**Exercise requirements**.
From the entries below, gather each line containing the word "none".

**Provided records**.
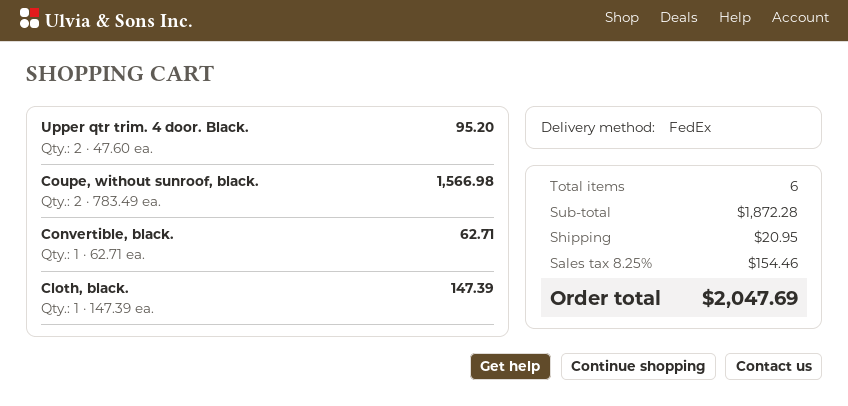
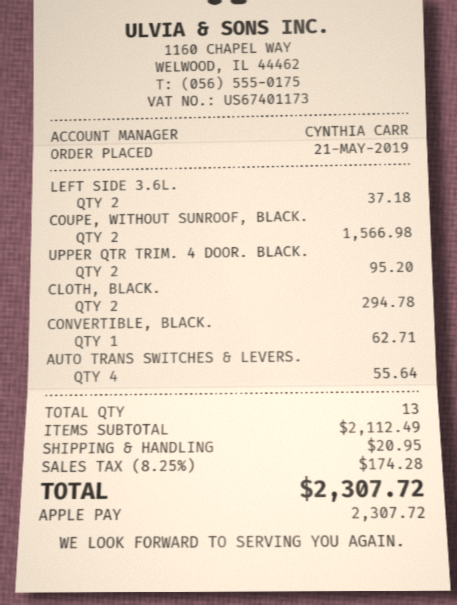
Cloth, black.: 1 for 147.39 -> 2 for 294.78
LEFT SIDE 3.6L.: none -> 2 for 37.18
AUTO TRANS SWITCHES & LEVERS.: none -> 4 for 55.64
total quantity: 6 -> 13
subtotal: 1872.28 -> 2112.49
tax: 8.25% = 154.46 -> 8.25% = 174.28
total: 2047.69 -> 2307.72

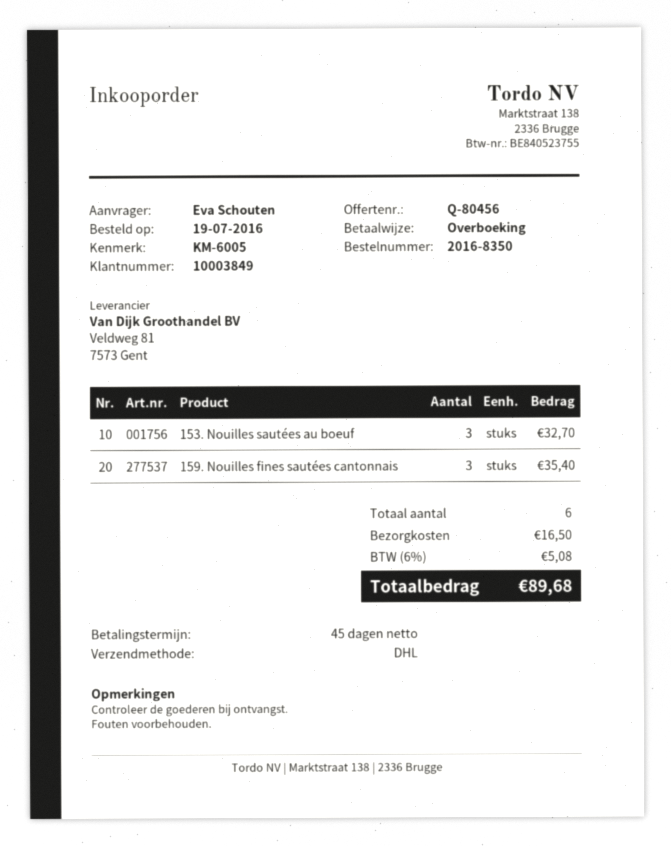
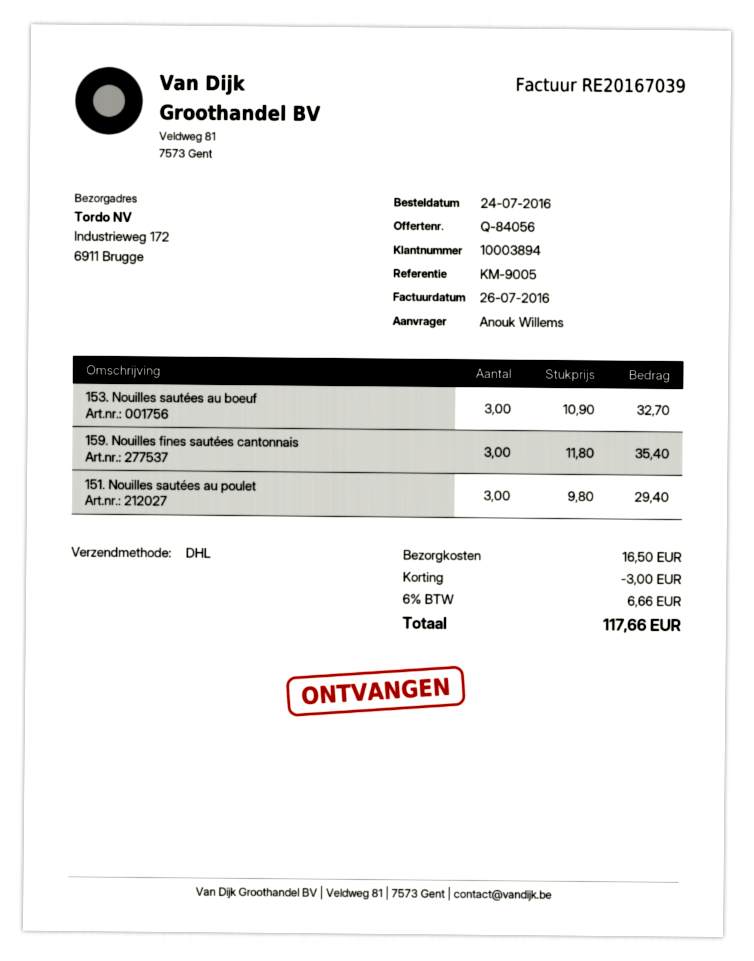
quote number: Q-80456 -> Q-84056
order date: 2016-07-19 -> 2016-07-24
customer number: 10003849 -> 10003894
reference: KM-6005 -> KM-9005
ordered by: Eva Schouten -> Anouk Willems
151. Nouilles sautées au poulet: none -> 3 for 29.40
discount: none -> 3.00
tax: 6% = 5.08 -> 6% = 6.66
total: 89.68 -> 117.66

**Answer for this exercise**.
LEFT SIDE 3.6L.: none -> 2 for 37.18
AUTO TRANS SWITCHES & LEVERS.: none -> 4 for 55.64
151. Nouilles sautées au poulet: none -> 3 for 29.40
discount: none -> 3.00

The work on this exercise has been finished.